A large male coyote moved from the shadow of a boulder and fixed his attention on the Apache. Foam dripped
from the animal's muzzle; it staggered as it moved toward the warrior. If this was the same animal that
attacked the woman from Bird Singer's pueblo, evil days lay ahead of her. The bite of such a creature would
turn a human into a monster.
No one deserved such a death, not even an Apache marauder.
The warrior stepped backward, matching the coyote pace for pace. He knew the demon would own his body, even
if he killed the animal it possessed. He held his stiletto ready and prepared to meet his doom.
The coyote stumbled as he tried to leap – once, twice, three times. Bird Singer drew his sling. He
loaded the weapon with the sky stone, and by the time the animal sprang, his missile was in the air.
The silver talisman flashed in the morning sun like a lightning bolt as it struck the coyote's head. The
animal fell at the warrior's feet. It trembled for a moment, and then lay still.
The Apache knelt beside the coyote. He reached out to touch the animal that had almost taken his life, but
his hand changed course before his fingers brushed against the creature's fur.

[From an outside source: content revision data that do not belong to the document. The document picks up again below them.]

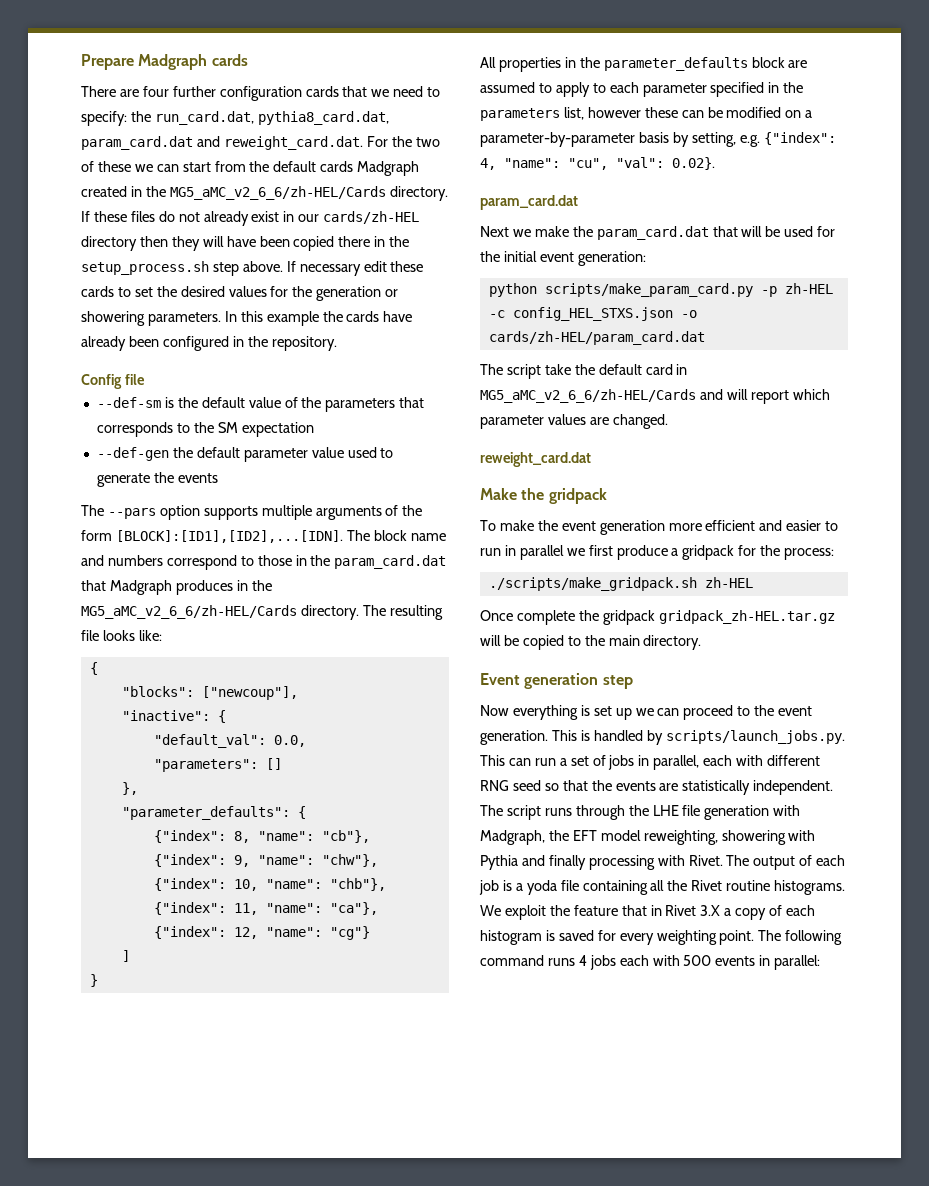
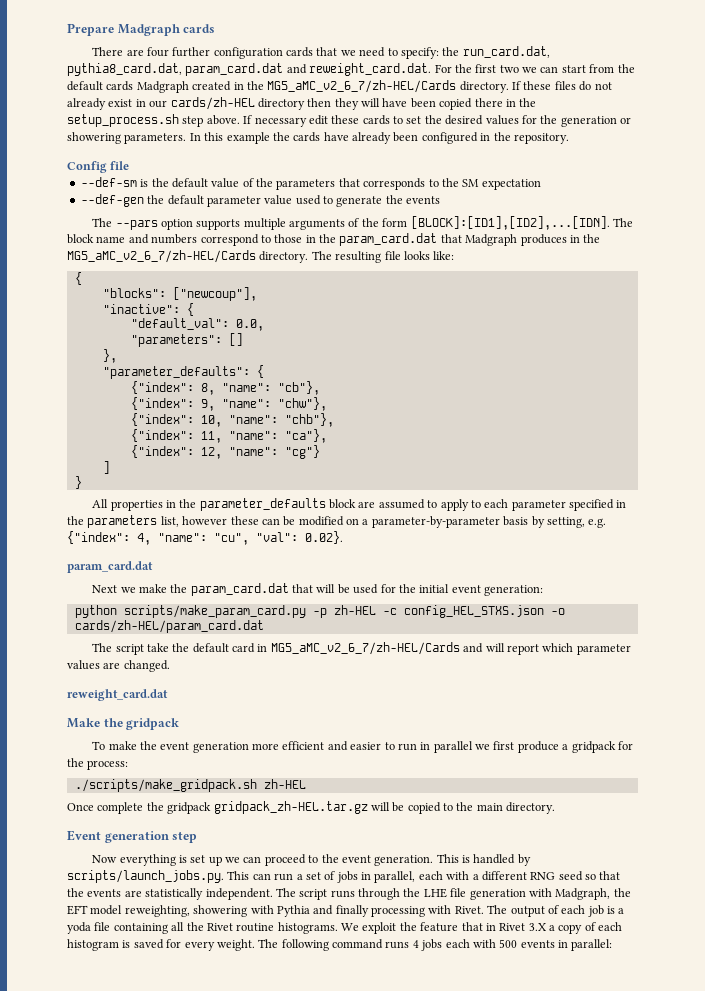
- There are four further configuration cards that we need to specify: the run_card.dat, pythia8_card.dat, param_card.dat and reweight_card.dat. For the two of these we can start from the default cards Madgraph created in the MG5_aMC_v2_6_6/zh-HEL/Cards directory.
+ There are four further configuration cards that we need to specify: the run_card.dat, pythia8_card.dat, param_card.dat and reweight_card.dat. For the first two we can start from the default cards Madgraph created in the MG5_aMC_v2_6_7/zh-HEL/Cards directory.
- The --pars option supports multiple arguments of the form [BLOCK]:[ID1],[ID2],...[IDN]. The block name and numbers correspond to those in the param_card.dat that Madgraph produces in the MG5_aMC_v2_6_6/zh-HEL/Cards directory.
+ The --pars option supports multiple arguments of the form [BLOCK]:[ID1],[ID2],...[IDN]. The block name and numbers correspond to those in the param_card.dat that Madgraph produces in the MG5_aMC_v2_6_7/zh-HEL/Cards directory.
- The script take the default card in MG5_aMC_v2_6_6/zh-HEL/Cards and will report which parameter values are changed.
+ The script take the default card in MG5_aMC_v2_6_7/zh-HEL/Cards and will report which parameter values are changed.
- This is handled by scripts/launch_jobs.py. This can run a set of jobs in parallel, each with different RNG seed so that the events are statistically independent.
+ This is handled by scripts/launch_jobs.py. This can run a set of jobs in parallel, each with a different RNG seed so that the events are statistically independent.
- We exploit the feature that in Rivet 3.X a copy of each histogram is saved for every weighting point.
+ We exploit the feature that in Rivet 3.X a copy of each histogram is saved for every weight.

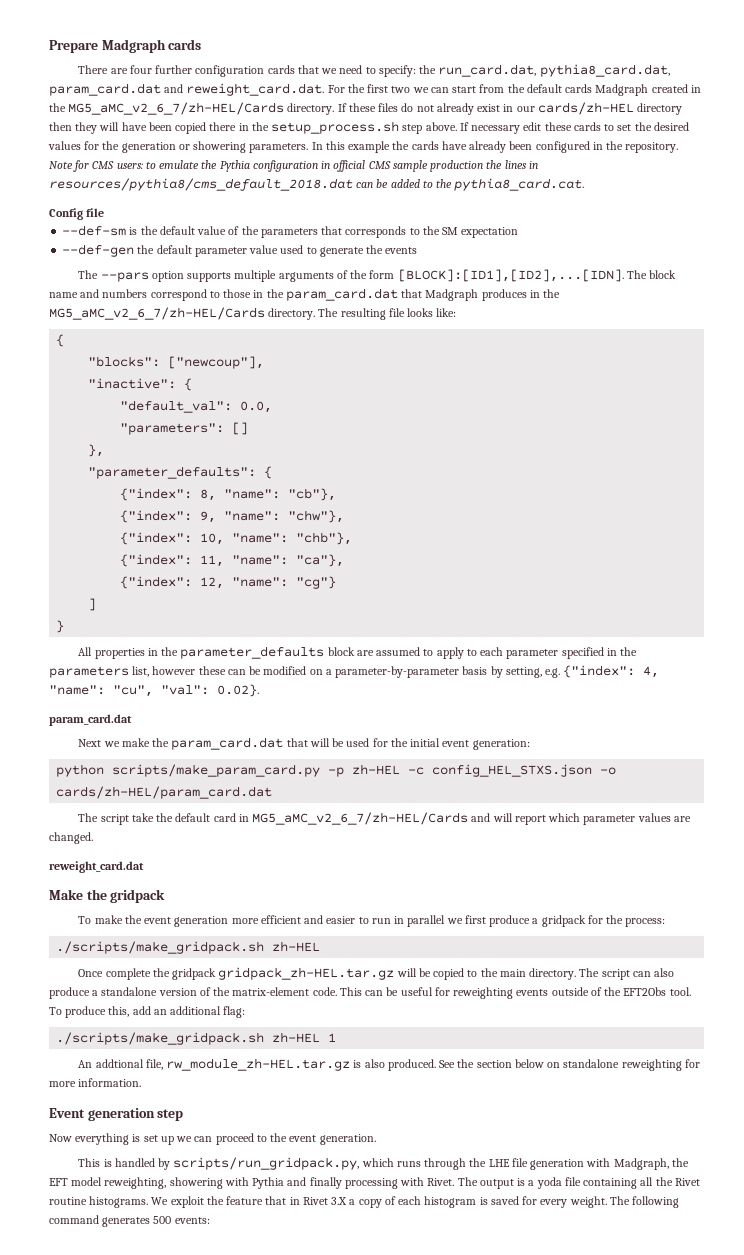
+ Note for CMS users: to emulate the Pythia configuration in official CMS sample production the lines in resources/pythia8/cms_default_2018.dat can be added to the pythia8_card.cat.
+ The script can also produce a standalone version of the matrix-element code. This can be useful for reweighting events outside of the EFT2Obs tool. To produce this, add an additional flag:
+ ./scripts/make_gridpack.sh zh-HEL 1
+ An addtional file, rw_module_zh-HEL.tar.gz is also produced. See the section below on standalone reweighting for more information.
- Now everything is set up we can proceed to the event generation. This is handled by scripts/launch_jobs.py. This can run a set of jobs in parallel, each with a different RNG seed so that the events are statistically independent. The script runs through the LHE file generation with Madgraph, the EFT model reweighting, showering with Pythia and finally processing with Rivet.
+ Now everything is set up we can proceed to the event generation.
+ This is handled by scripts/run_gridpack.py, which runs through the LHE file generation with Madgraph, the EFT model reweighting, showering with Pythia and finally processing with Rivet.
- The output of each job is a yoda file containing all the Rivet routine histograms.
+ The output is a yoda file containing all the Rivet routine histograms.
- The following command runs 4 jobs each with 500 events in parallel:
+ The following command generates 500 events:

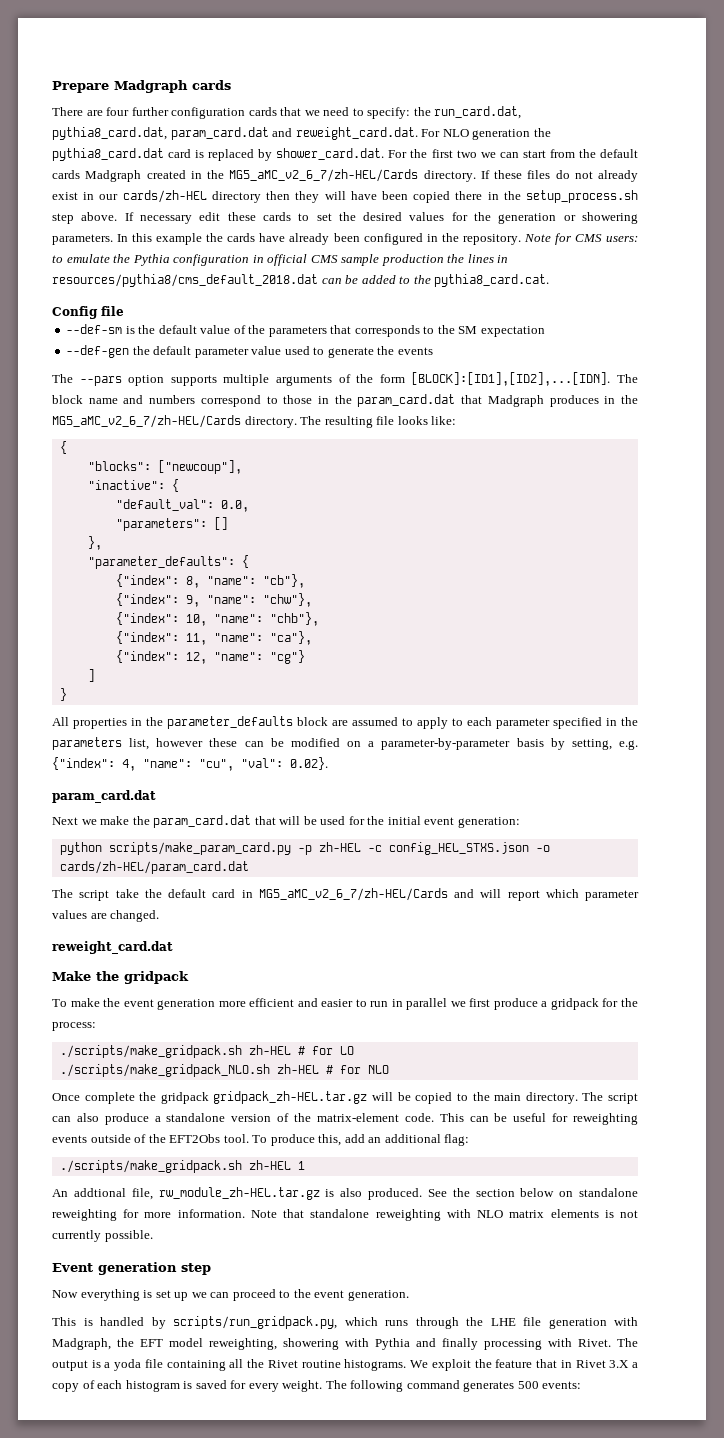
- There are four further configuration cards that we need to specify: the run_card.dat, pythia8_card.dat, param_card.dat and reweight_card.dat. For the first two we can start from the default cards Madgraph created in the MG5_aMC_v2_6_7/zh-HEL/Cards directory.
+ There are four further configuration cards that we need to specify: the run_card.dat, pythia8_card.dat, param_card.dat and reweight_card.dat. For NLO generation the pythia8_card.dat card is replaced by shower_card.dat. For the first two we can start from the default cards Madgraph created in the MG5_aMC_v2_6_7/zh-HEL/Cards directory.
  To make the event generation more efficient and easier to run in parallel we first produce a gridpack for the process:
- ./scripts/make_gridpack.sh zh-HEL
+ ./scripts/make_gridpack.sh zh-HEL # for LO
+ ./scripts/make_gridpack_NLO.sh zh-HEL # for NLO
+ Note that standalone reweighting with NLO matrix elements is not currently possible.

Instead he grasped the
glittering object that lay beside the dead predator.
The warrior stood holding Bird Singer's talisman in his outstretched hand. There was no malice in his eyes
as he approached the shaman.
The Apache spoke a single word when he placed the sky stone into Bird Singer's hand. He said the word again
as he walked away.
The holy man returned Spider Woman's gift to his amulet bag. He understood almost nothing of the Apache
language. But he understood this: his people would have no trouble with these raiders.